Building the Next Generation of Voice Agents with Strands

Published: (January 8, 2026 at 06:35 AM EST)
7 min read
Source: Dev.to

Source: Dev.to

Intro

In today’s hyper‑paced tech landscape, new frameworks drop almost daily. The real challenge isn’t just keeping up—it’s deciding which tools actually deserve your deep‑dive time.

If you’ve been hearing buzz about Strands Agents and their new bidirectional streaming (the BidiAgent), this guide is for you. I’ll break down what this feature is in simple terms, explore real‑world examples like real‑time voice assistants, and honestly weigh the disadvantages. By the end, you’ll know exactly if this is the right fit for your next high‑concurrency project.

Voice‑controlled concierge

Strands Agents

Strands Agents is an open‑source SDK developed by AWS that simplifies building scalable AI agents. While it originates in the AWS ecosystem, it isn’t a “walled garden.” You aren’t restricted to Amazon Bedrock; the framework is fully model‑agnostic, meaning you can integrate it with other cloud providers or even run it locally using Ollama.

Strands Agents Bidirectional Streaming (Experimental)
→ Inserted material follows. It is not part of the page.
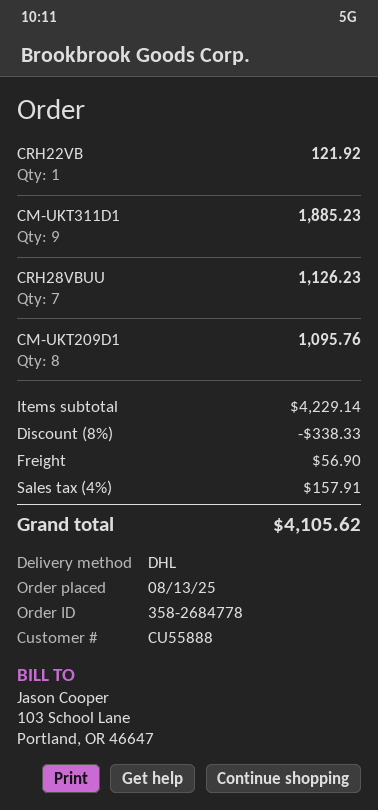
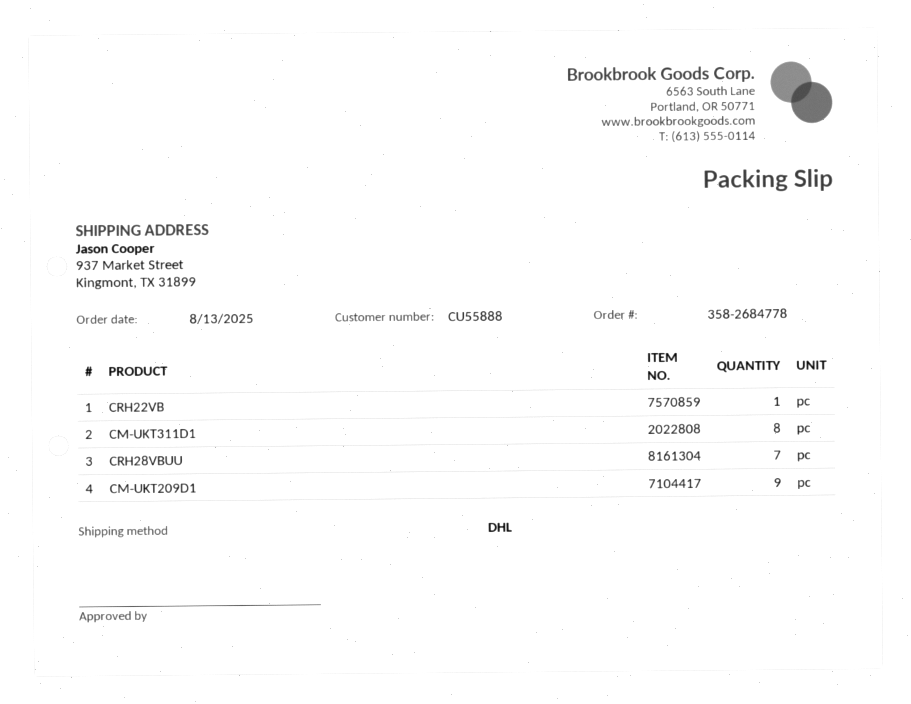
CM-UKT311D1: 9 -> 8
CM-UKT209D1: 8 -> 9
Typically we interact with AI through a “ping‑pong” text exchange: you send a message, wait, and the agent replies. The new Bidirectional Streaming feature (currently experimental) flips this script.

Imagine a conversation that feels… well, human. By leveraging full‑duplex communication, you can now interact with agents via voice in real time.

  • Unlike traditional setups that chain separate Speech‑to‑Text and Text‑to‑Speech models—often feeling laggy—Strands utilizes native speech‑to‑speech models like Amazon Nova Sonic.
  • This reduces latency and cost, allowing the agent to listen and speak simultaneously.
  • The result? You can finally interrupt your AI assistant (a feature called “barge‑in”) just like you would a friend in a natural conversation.

Use Cases

Where does bidirectional streaming move from “cool tech” to an essential tool? Below are two high‑impact scenarios where the Strands BidiAgent transforms a frustrating task into a seamless conversation.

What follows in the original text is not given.